Pegaste na questão do território em relação aos incêndios. Parece-me que há áreas, como essa, onde há uma maior facilidade de falar em planeamento, e outras, como a economia, onde ainda há muita resistência. Achas que pode haver vitórias estratégicas em algumas áreas onde de momento o planeamento é mais consensual?

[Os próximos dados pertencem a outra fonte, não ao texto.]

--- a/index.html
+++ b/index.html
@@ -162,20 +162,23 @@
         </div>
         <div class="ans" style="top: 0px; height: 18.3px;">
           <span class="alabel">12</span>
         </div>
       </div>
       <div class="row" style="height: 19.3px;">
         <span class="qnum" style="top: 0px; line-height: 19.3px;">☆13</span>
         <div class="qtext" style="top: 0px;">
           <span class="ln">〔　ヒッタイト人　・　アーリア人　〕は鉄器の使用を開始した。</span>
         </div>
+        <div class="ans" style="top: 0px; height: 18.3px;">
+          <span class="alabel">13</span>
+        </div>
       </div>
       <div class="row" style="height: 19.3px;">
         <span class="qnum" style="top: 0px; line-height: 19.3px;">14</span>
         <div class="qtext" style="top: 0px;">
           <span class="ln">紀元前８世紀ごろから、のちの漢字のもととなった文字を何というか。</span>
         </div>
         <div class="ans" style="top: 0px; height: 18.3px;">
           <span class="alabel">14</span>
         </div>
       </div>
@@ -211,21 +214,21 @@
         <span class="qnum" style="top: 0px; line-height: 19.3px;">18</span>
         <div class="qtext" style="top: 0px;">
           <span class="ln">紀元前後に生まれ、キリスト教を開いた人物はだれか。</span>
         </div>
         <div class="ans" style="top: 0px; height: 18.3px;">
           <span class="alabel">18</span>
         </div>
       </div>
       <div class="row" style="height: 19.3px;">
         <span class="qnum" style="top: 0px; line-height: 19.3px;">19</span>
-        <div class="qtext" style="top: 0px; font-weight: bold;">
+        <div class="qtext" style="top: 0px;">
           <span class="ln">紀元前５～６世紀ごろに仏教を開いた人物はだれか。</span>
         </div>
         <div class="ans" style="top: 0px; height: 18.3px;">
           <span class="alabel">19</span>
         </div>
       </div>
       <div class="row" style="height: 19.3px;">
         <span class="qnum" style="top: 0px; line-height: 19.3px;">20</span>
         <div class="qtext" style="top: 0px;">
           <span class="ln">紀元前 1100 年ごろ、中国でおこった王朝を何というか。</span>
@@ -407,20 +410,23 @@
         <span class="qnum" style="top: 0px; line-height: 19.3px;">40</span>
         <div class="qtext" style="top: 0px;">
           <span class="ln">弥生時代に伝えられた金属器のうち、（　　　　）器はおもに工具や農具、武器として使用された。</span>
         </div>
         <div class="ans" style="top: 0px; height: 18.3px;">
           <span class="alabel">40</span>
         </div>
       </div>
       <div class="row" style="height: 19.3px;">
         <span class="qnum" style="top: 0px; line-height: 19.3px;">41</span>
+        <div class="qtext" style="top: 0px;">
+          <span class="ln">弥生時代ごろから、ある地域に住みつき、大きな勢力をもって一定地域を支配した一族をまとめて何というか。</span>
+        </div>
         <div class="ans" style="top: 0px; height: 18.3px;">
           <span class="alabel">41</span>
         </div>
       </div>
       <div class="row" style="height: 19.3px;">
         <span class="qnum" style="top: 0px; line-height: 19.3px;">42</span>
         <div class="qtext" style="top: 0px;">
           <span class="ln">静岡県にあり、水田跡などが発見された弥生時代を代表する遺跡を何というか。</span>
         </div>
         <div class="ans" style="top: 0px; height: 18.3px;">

É necessário insistir na questão do planeamento económico. É absolutamente determinante. Todos os problemas que nós temos hoje resultam do Estado ter abdicado de lógicas de intervenção na estruturação das economias e do bem-estar das populações, e ter entregue essa competência aos mercados, tendo-se instalado essa ideia de que as sociedades democráticas são a selva. O Keynes dizia que entregar o futuro da qualidade política a um conjunto de pessoas que são movidas apenas e exclusivamente pelo lucro e achar que as decisões que elas vão tomar são boas para toda a gente é pura loucura. E desde que entrámos no novo século, percebemos que essa promessa do neoliberalismo só está a criar problemas e não nos ofereceu uma vida melhor. Pelo contrário, é a ideia de austeridade, maior ou menor, para todo o sempre. Por isso acho que o debate sobre o planeamento económico não pode ser colocado à parte e falamos só sobre o planeamento urbano, o planeamento do território, assim como se fosse, vamos plantar umas florzinhas aqui. Não é sobre isso, é sobre decisões que mexem com interesses.

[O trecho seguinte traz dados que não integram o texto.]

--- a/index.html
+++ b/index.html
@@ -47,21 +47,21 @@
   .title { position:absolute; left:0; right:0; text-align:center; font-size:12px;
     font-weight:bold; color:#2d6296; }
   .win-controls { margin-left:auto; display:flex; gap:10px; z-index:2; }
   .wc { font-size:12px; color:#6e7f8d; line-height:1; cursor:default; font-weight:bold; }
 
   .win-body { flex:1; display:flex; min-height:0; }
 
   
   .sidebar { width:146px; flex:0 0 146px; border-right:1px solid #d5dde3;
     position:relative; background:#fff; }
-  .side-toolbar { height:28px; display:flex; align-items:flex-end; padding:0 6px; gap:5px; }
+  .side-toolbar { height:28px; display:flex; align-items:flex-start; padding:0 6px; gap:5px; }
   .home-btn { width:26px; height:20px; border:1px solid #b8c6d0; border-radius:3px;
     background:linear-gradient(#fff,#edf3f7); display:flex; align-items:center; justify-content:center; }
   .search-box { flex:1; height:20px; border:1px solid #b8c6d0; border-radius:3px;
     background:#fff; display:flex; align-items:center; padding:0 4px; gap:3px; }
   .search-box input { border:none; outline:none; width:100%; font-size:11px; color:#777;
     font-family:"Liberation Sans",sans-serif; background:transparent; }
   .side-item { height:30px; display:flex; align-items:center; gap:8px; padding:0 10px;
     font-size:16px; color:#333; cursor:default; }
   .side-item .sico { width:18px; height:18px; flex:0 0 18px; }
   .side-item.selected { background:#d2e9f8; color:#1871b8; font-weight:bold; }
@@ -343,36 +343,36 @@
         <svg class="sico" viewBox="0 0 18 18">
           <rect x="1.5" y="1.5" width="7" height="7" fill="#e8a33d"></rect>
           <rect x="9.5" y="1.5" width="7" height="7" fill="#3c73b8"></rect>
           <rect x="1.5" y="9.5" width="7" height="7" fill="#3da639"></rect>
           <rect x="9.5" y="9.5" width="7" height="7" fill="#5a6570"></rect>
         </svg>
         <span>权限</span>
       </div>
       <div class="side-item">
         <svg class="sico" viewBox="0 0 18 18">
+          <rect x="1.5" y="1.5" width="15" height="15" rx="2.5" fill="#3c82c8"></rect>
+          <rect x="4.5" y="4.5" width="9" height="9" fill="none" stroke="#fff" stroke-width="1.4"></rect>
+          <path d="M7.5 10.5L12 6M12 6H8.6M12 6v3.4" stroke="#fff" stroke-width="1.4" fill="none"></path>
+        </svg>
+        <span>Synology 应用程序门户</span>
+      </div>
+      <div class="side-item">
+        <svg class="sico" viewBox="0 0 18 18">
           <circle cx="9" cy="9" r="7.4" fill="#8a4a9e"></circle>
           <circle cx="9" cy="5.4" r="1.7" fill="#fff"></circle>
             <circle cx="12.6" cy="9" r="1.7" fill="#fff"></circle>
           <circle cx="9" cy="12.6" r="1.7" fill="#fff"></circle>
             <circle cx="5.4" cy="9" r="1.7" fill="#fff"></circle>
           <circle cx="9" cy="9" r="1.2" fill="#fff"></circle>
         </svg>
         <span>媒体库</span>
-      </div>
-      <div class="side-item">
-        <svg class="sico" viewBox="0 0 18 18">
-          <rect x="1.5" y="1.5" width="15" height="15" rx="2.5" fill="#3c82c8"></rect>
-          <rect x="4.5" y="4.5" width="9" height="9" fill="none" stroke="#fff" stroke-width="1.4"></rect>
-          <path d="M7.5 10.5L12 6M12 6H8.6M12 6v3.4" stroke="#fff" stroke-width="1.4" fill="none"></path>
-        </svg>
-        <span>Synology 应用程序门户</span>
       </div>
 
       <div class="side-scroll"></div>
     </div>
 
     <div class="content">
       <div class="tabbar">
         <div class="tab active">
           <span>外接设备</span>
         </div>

Na discussão sobre transição energética fala-se muito de democracia energética. E isso também está relacionado com o planeamento. Como é que vamos tornar estes processos de planeamento verdadeiramente democráticos?
É uma questão desafiante e eu acho que não há uma resposta que seja válida para todas as situações. Temos tido conflitos políticos e democráticos que acho que são significativos e que devem fazer pensar, nomeadamente o debate sobre mineração. Há um mineral num determinado contexto e ir lá buscá-lo é muito importante para fazer um conjunto de baterias que permitem novas formas de armazenamento de energia, que é produzida de forma sustentável. Os impactos sobre aquela comunidade, sobre aquele território e sobre aquele ecossistema são brutais. Tem de haver uma negociação com as comunidades locais que lhes permita ser ressarcidas. E a extração desses minérios tem de ser feita de forma mais sustentável possível. Nem toda a gente vai ficar contente, isso faz parte da democracia. Mas há direitos fundamentais que não podem ser, mesmo que sejam de uma minoria, ignorados. O Corbyn dizia: “For the many”. A ideia de que os resultados de escolhas que nós fazemos resultam no maior bem-estar para o maior número de pessoas e essa é a dimensão fundamental. O caminho faz-se caminhando, não se faz ostracizando as populações. Tem de haver a criação desses espaços de debate.